We can’t wait until this year’s MongoDB World, and are working hard behind the scenes. We want to make sure our biggest event is a fun-filled learning experience, and that attendees reflect our diverse community. As part of our commitment to changing the gender ratio in technology, we're excited to launch the Female Innovators at MongoDB World initiative.
Nominees will be notified of their nomination by April 15, 2016. The first 50 nominees to register will receive complimentary admission to MongoDB World, June 28-29 in NYC.
At the event they’ll be able to:
- Network with other female innovators through sessions and activities at the Women Who Code Lounge
- Meet the engineers behind the technology
- Learn best practices to amp up their skills, and the inside scoop on who’s doing what with MongoDB
- Explore community activities, including the Leaf Lounge, poster sessions, and our famous after party
Fill out the short nomination form to invite a woman who works or aspires to work in tech to attend our global conference. You can also nominate yourself! Make sure to act fast, a limited amount of tickets are available.
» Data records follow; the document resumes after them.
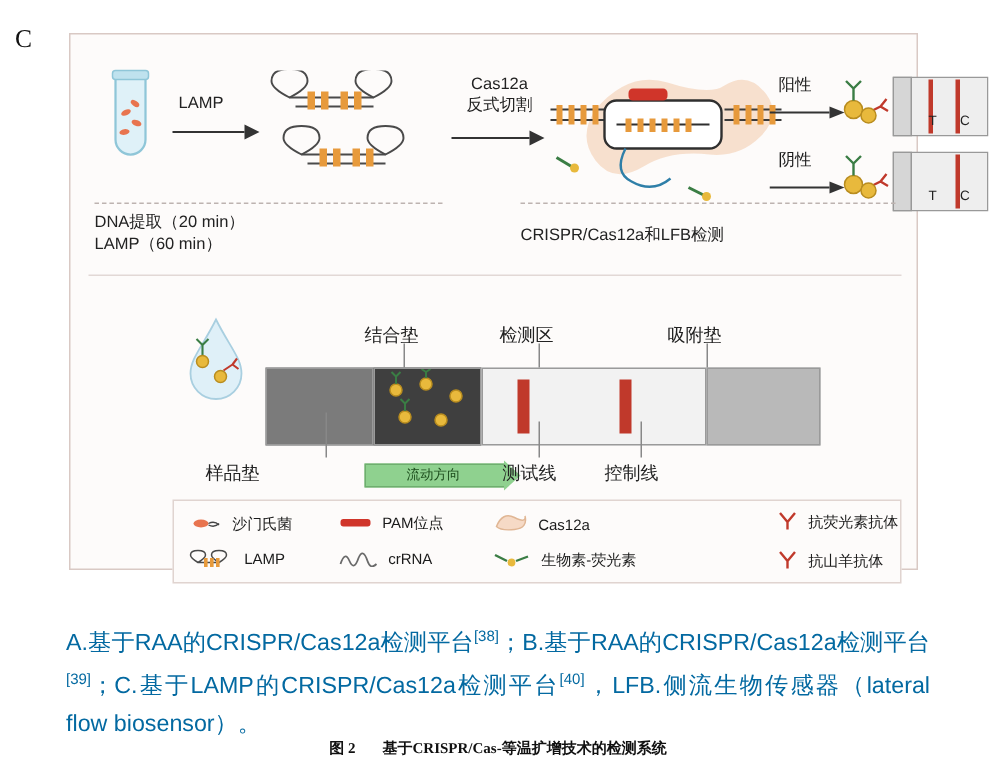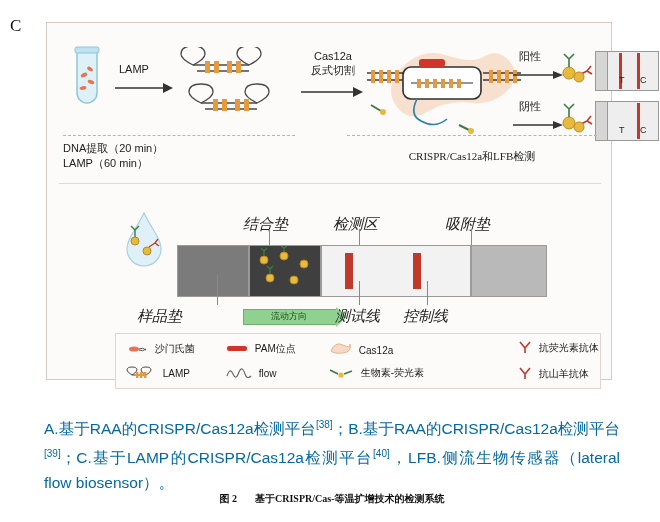--- a/index.html
+++ b/index.html
@@ -53,22 +53,22 @@
     position:absolute;left:16px;top:112px;width:232px;border-top:1px dashed #bdb3b0;
   }
   .dashed-r{
     position:absolute;left:300px;top:112px;width:250px;border-top:1px dashed #bdb3b0;
   }
   .cap-left{
     position:absolute;left:16px;top:118px;width:232px;
     font-size:11px;line-height:15px;font-family:"Liberation Sans", sans-serif;color:#222;
   }
   .cap-right{
-    position:absolute;left:300px;top:126px;width:250px;text-align:center;
-    font-size:11px;font-family:Liberation Serif, serif;color:#222;
+    position:absolute;left:300px;top:126px;width:250px;
+    font-size:11px;font-family:Liberation Sans, sans-serif;color:#222;
   }
 
   .sep-line{
     position:absolute;left:12px;top:160px;width:542px;border-top:1px solid #e2d8d5;
   }
 
   
   .lfb{position:absolute;left:130px;top:222px;width:370px;height:52px;}
   .lfb .seg{position:absolute;top:0;height:52px;box-sizing:border-box;border:1px solid #9a9a9a;}
   .seg-sample{left:0;width:72px;background:#7b7b7b;}
@@ -86,21 +86,21 @@
   }
   .flowbar:after{
     content:"";position:absolute;right:-11px;top:-3px;
     border-left:11px solid #8fd18f;border-top:10px solid transparent;border-bottom:10px solid transparent;
   }
   .flowtxt{
     position:absolute;left:196px;top:287px;width:92px;text-align:center;
     font-size:9px;font-family:"Liberation Sans", sans-serif;color:#1d4d1d;
   }
 
-  .lbl-small{position:absolute;font-size:15px;font-family:"Liberation Sans", sans-serif;color:#222;font-style:italic;}
+  .lbl-small{position:absolute;font-size:12px;font-family:"Liberation Sans", sans-serif;color:#222;}
   .leader{position:absolute;border-left:1px solid #888;}
 
   
   .legend-box{
     position:absolute;left:68px;top:310px;width:486px;height:56px;
     border:1px solid #e0d4d0;background:#fdfbfa;box-sizing:border-box;
   }
   .legend-item{
     position:absolute;font-size:10px;font-family:"Liberation Sans", sans-serif;color:#1a1a1a;
     white-space:nowrap;
@@ -397,21 +397,21 @@
       </span>
       <span class="txt">LAMP</span>
     </div>
 
     <div class="legend-item" style="left:110px;top:32px;">
       <span class="ico">
         <svg width="26" height="12" viewBox="0 0 26 12">
           <path d="M1 10 q3 -9 6 -2 q3 7 6 -2 q3 -7 6 2 q2 6 6 2" fill="none" stroke="#6a6a6a" stroke-width="1.2"></path>
         </svg>
       </span>
-      <span class="txt">flow</span>
+      <span class="txt">crRNA</span>
     </div>
 
     <div class="legend-item" style="left:212px;top:32px;">
       <span class="ico">
         <svg width="26" height="12" viewBox="0 0 26 12">
           <path d="M2 4 l8 4" stroke="#3a7d44" stroke-width="1.6"></path>
           <circle cx="13" cy="9" r="2.6" fill="#e8b93c"></circle>
           <path d="M16 8 l8 -3" stroke="#3a7d44" stroke-width="1.6"></path>
         </svg>
       </span>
The deadline to submit a nomination is Friday, April 8. Eligible nominees will be notified of their acceptance status by April 15.
- Nominees must be 18 years old or older, and must identify as a female.
- Open to new participants of MongoDB World only.
- Can you nominate yourself? Absolutely!
Nominees will be notified of their nomination by April 15, 2016. The first 50 nominees to register will receive complimentary admission to MongoDB World, June 28-29 in NYC. View terms and conditions.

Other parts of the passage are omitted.